Source material below:
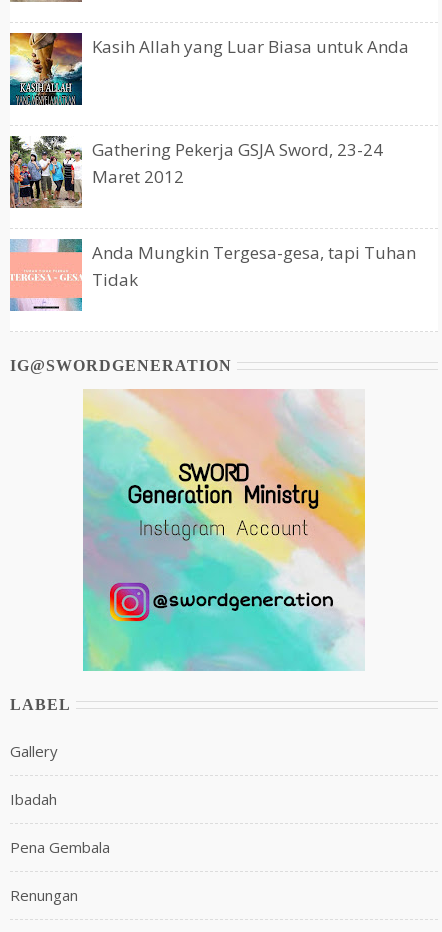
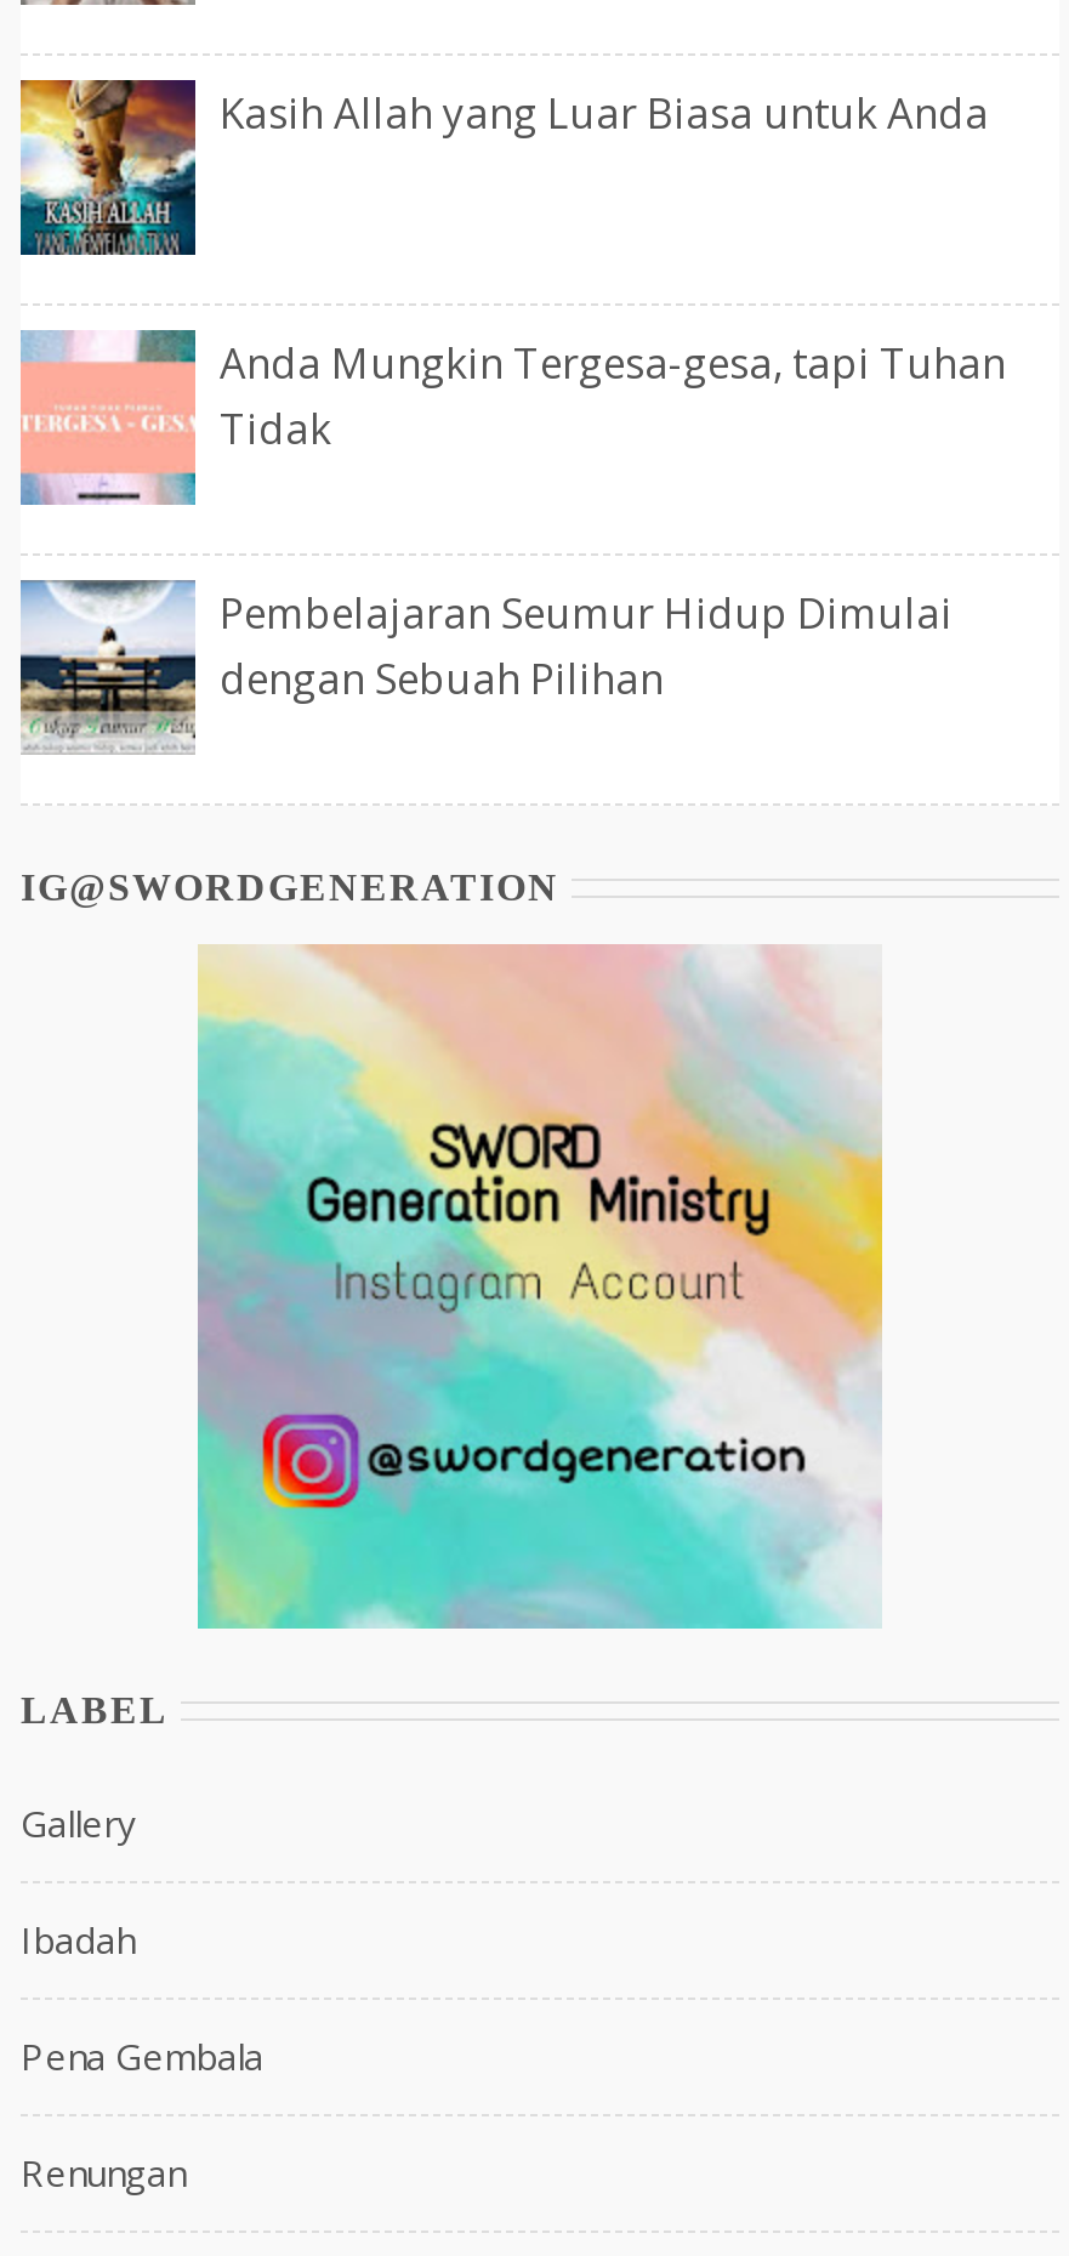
[9,135,383,209] [image] | Gathering Pekerja GSJA Sword, 23-24 | Maret 2012 -> none
moved [92,241,416,291] -> [220,335,1006,457]: Anda Mungkin Tergesa-gesa, tapi Tuhan | Tidak
none -> [18,578,953,755] [image] | Pembelajaran Seumur Hidup Dimulai | dengan Sebuah Pilihan

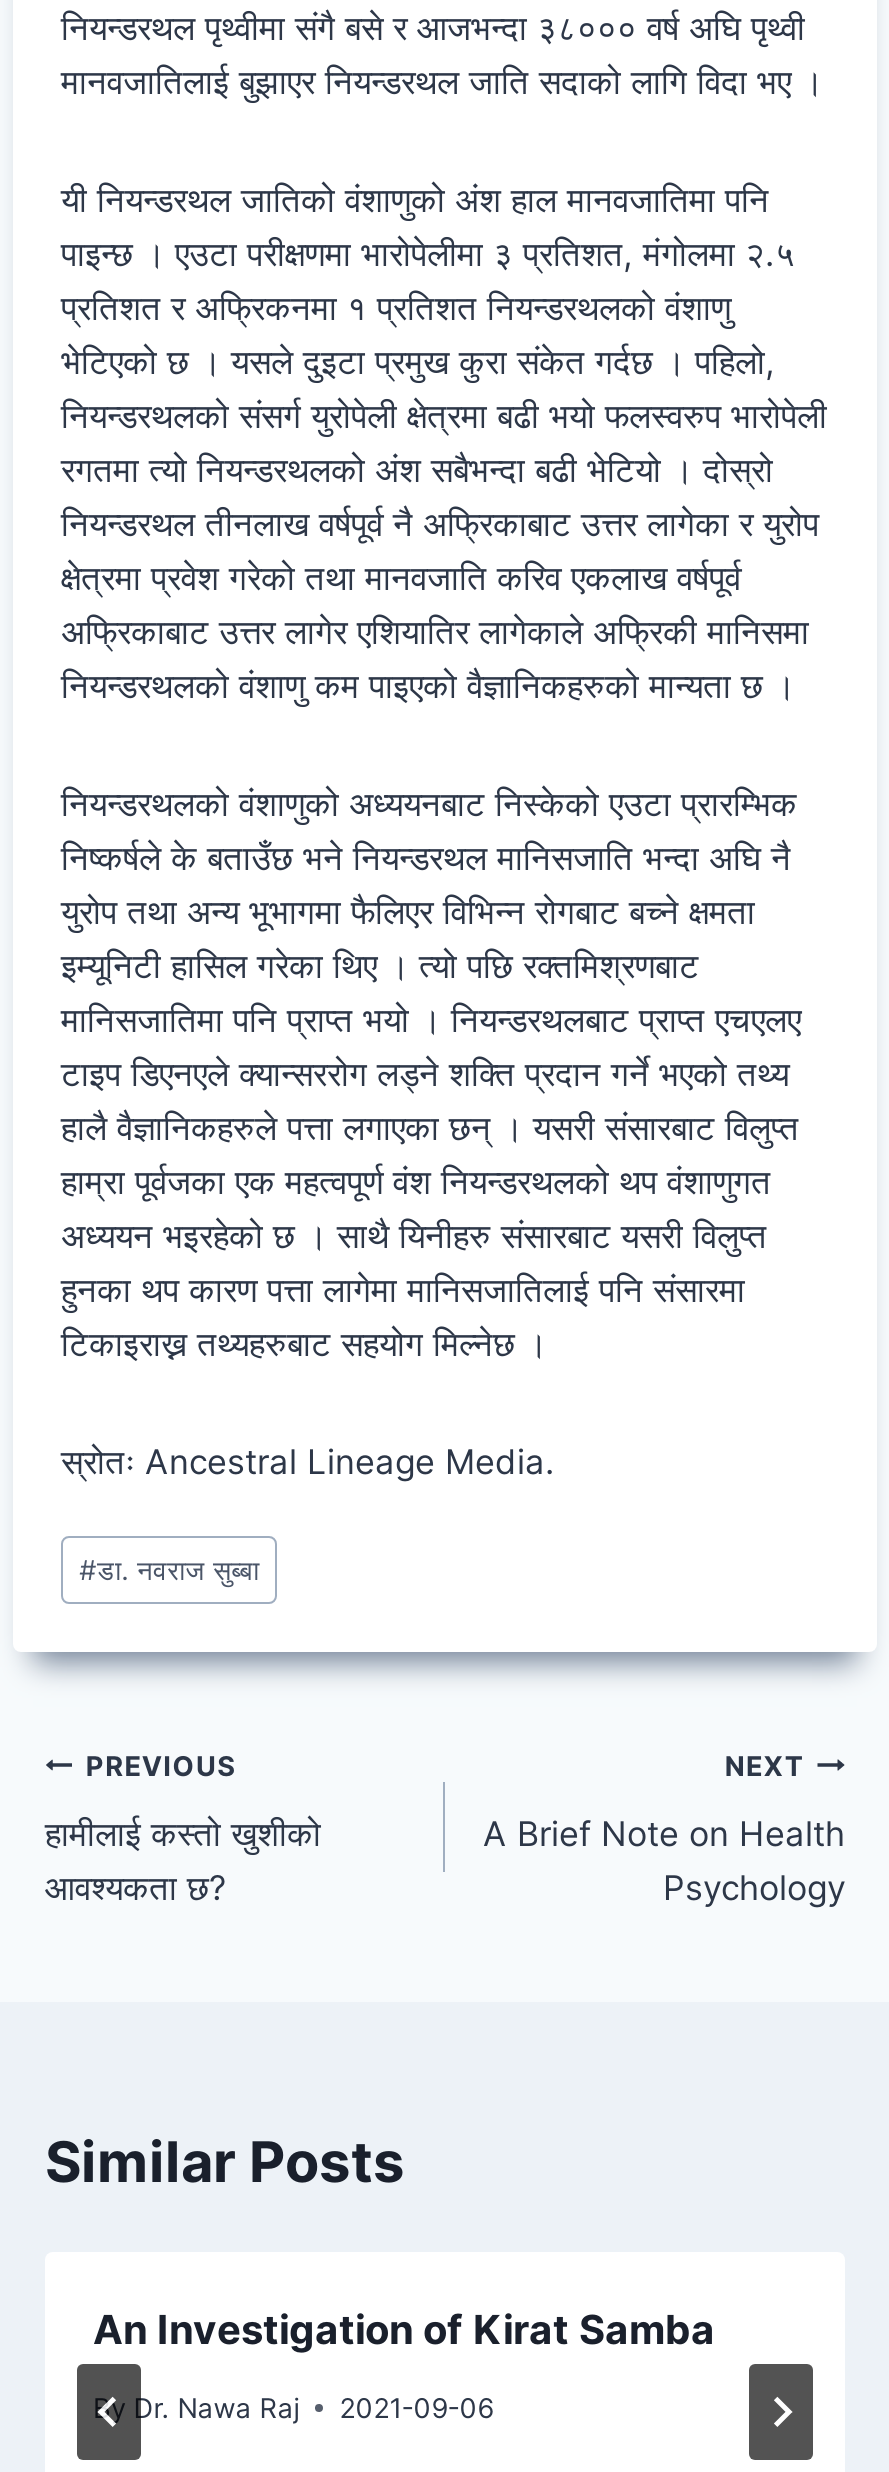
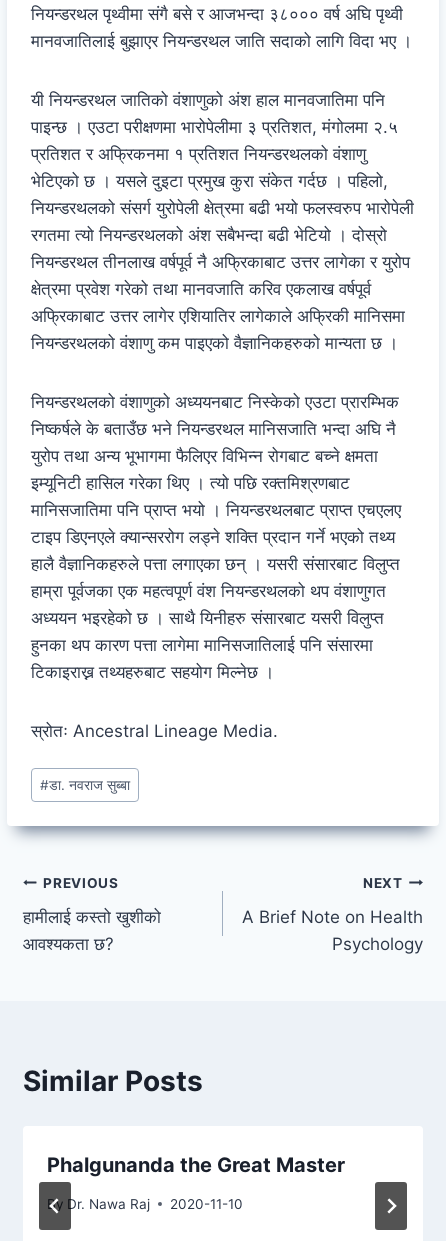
[93,2306,715,2354] An Investigation of Kirat Samba -> [47,1153,345,1177] Phalgunanda the Great Master
[339,2392,493,2424] 2021-09-06 -> [170,1196,243,1212] 2020-11-10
End of Source material.
◆ **How to complete this task**
The entries above are to be copied exactly, with every picture left out.

◆ **Output for this task**
[9,135,383,209] [image] | Gathering Pekerja GSJA Sword, 23-24 | Maret 2012 -> none
moved [92,241,416,291] -> [220,335,1006,457]: Anda Mungkin Tergesa-gesa, tapi Tuhan | Tidak
none -> [18,578,953,755] [image] | Pembelajaran Seumur Hidup Dimulai | dengan Sebuah Pilihan

[93,2306,715,2354] An Investigation of Kirat Samba -> [47,1153,345,1177] Phalgunanda the Great Master
[339,2392,493,2424] 2021-09-06 -> [170,1196,243,1212] 2020-11-10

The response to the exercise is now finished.